* [Task material]:
= = = = = = =
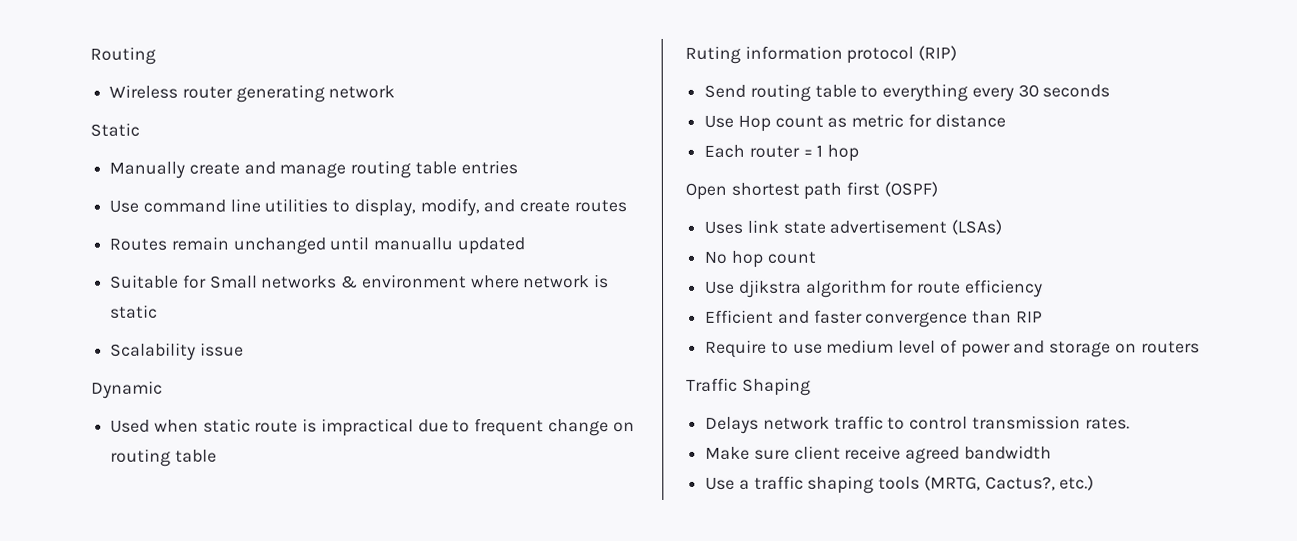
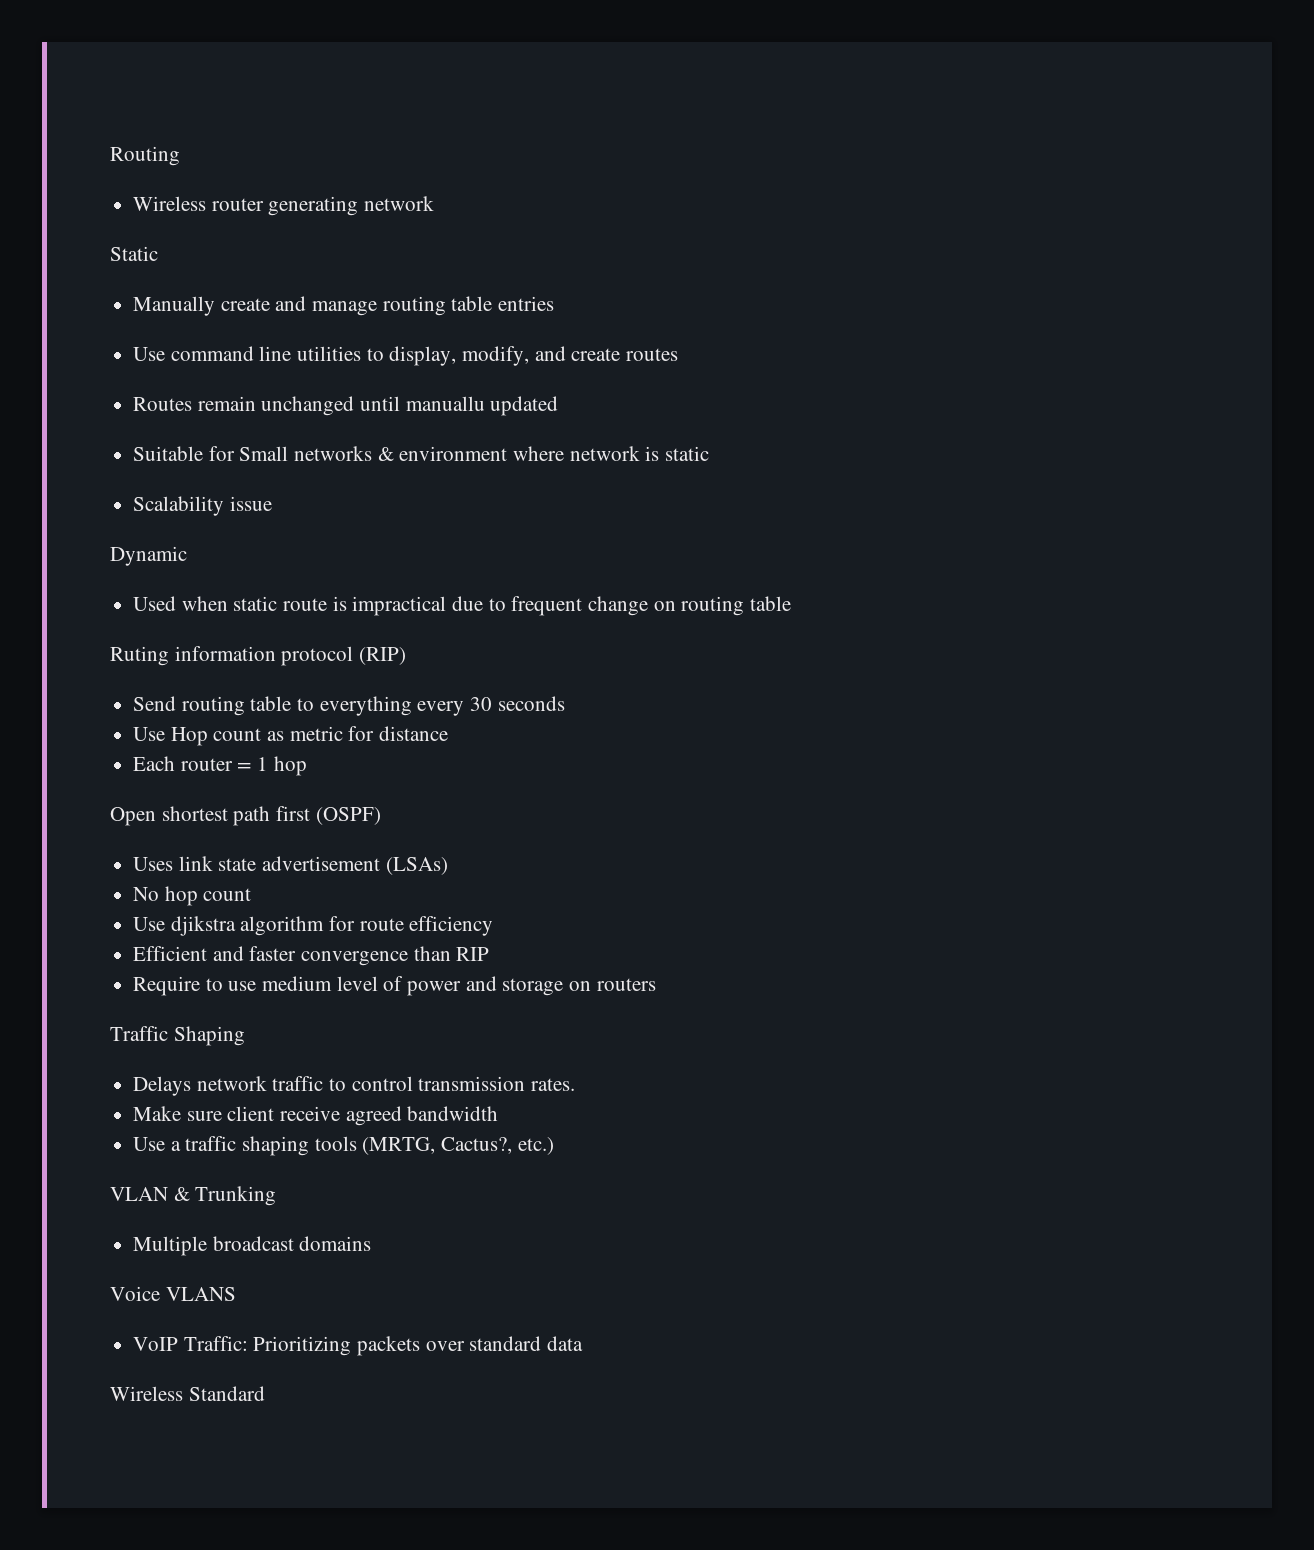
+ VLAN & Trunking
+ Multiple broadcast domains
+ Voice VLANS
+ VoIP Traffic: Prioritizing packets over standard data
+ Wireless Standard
= = = = = = =
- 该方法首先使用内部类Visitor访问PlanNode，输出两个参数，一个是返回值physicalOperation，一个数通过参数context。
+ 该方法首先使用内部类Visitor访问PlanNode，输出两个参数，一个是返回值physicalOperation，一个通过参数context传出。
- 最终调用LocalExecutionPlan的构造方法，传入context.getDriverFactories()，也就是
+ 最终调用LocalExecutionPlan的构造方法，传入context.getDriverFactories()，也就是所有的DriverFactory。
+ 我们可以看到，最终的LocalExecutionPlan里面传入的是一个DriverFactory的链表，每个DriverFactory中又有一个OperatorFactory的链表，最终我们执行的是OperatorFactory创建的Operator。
= = = = = = =
* [What this task involves]:
Your task is to copy each line of the data above that holds "最终调用LocalExecutionPlan的构造方法".

* [Response below]:
- 最终调用LocalExecutionPlan的构造方法，传入context.getDriverFactories()，也就是
+ 最终调用LocalExecutionPlan的构造方法，传入context.getDriverFactories()，也就是所有的DriverFactory。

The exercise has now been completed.